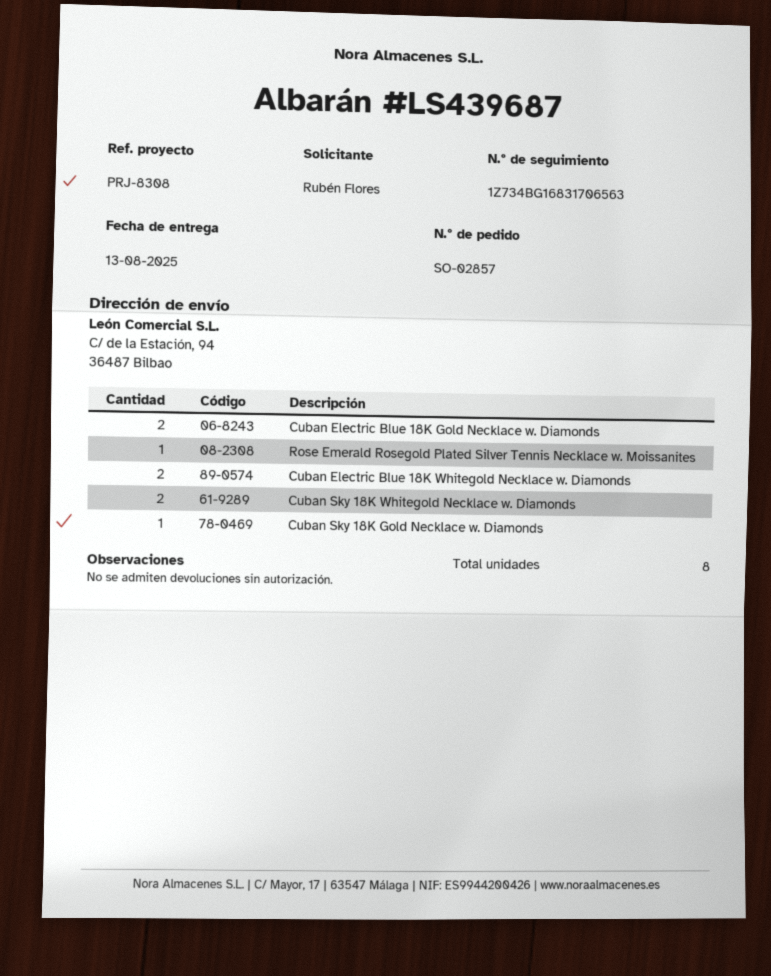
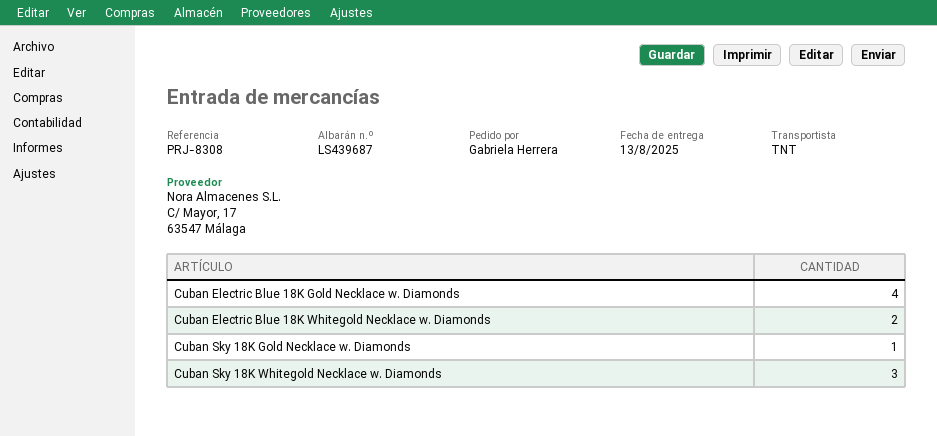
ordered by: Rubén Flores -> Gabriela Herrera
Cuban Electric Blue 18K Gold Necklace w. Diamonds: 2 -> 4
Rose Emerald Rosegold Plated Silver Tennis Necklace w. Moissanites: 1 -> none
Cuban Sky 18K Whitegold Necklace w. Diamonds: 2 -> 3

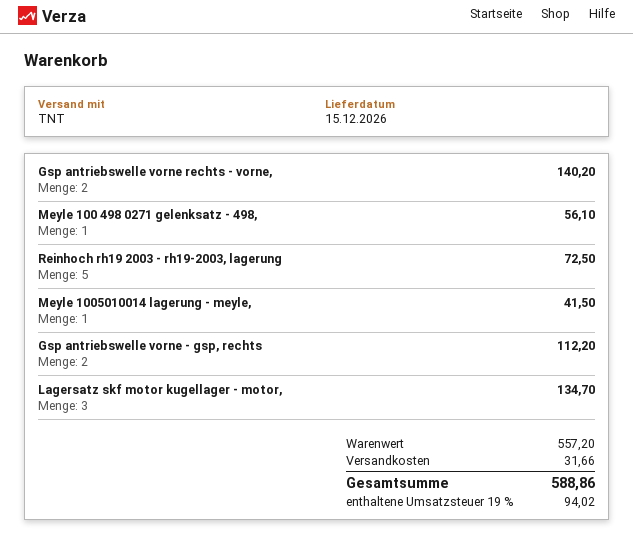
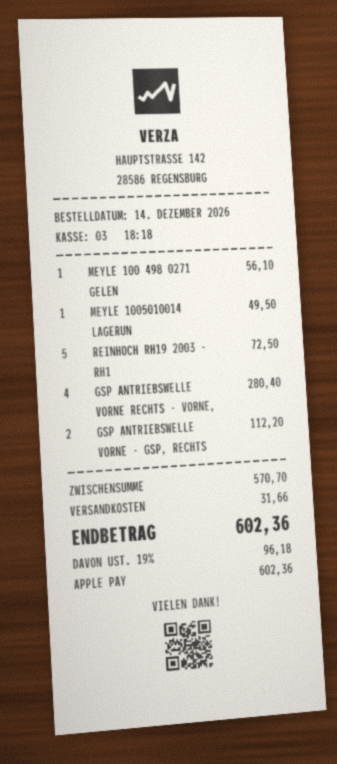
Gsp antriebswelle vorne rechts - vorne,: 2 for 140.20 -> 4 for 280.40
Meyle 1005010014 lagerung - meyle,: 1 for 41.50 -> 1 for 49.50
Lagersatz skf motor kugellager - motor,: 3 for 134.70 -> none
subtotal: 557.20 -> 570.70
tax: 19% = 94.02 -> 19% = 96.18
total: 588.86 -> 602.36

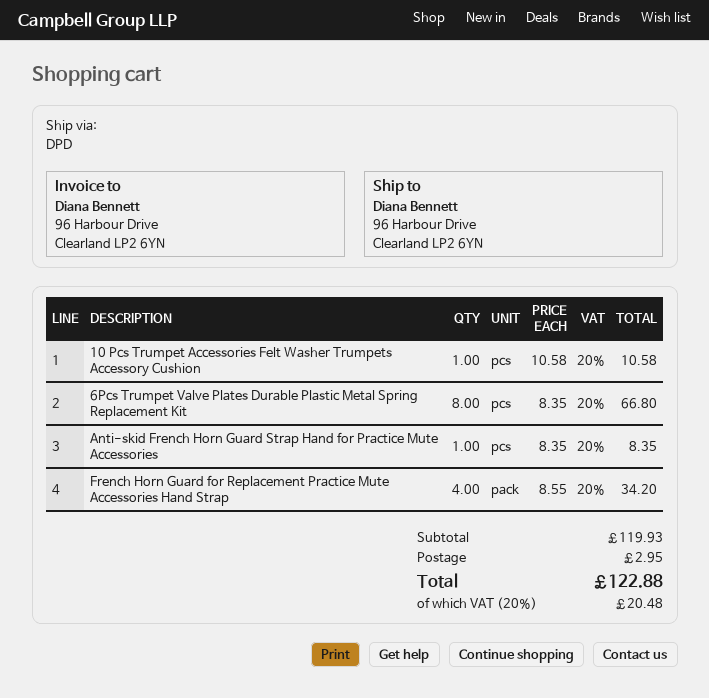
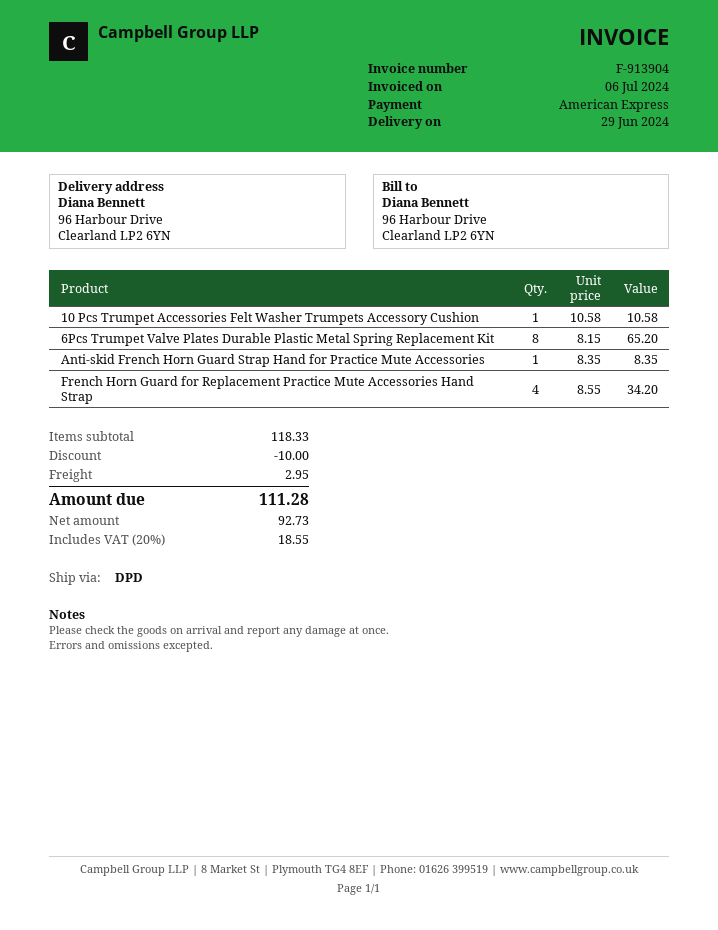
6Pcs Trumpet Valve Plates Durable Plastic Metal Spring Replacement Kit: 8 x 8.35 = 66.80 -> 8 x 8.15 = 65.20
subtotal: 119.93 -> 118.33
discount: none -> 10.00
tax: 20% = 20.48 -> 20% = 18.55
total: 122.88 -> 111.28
══════════════════════════════
WHAT YOU SHOULD DO: Omit the pictures. Transcribe word for word the lines from the one containing "Gsp antriebswelle vorne" through the end of the listing, inclusive.

RESPONSE TO THE EXERCISE:
Gsp antriebswelle vorne rechts - vorne,: 2 for 140.20 -> 4 for 280.40
Meyle 1005010014 lagerung - meyle,: 1 for 41.50 -> 1 for 49.50
Lagersatz skf motor kugellager - motor,: 3 for 134.70 -> none
subtotal: 557.20 -> 570.70
tax: 19% = 94.02 -> 19% = 96.18
total: 588.86 -> 602.36

6Pcs Trumpet Valve Plates Durable Plastic Metal Spring Replacement Kit: 8 x 8.35 = 66.80 -> 8 x 8.15 = 65.20
subtotal: 119.93 -> 118.33
discount: none -> 10.00
tax: 20% = 20.48 -> 20% = 18.55
total: 122.88 -> 111.28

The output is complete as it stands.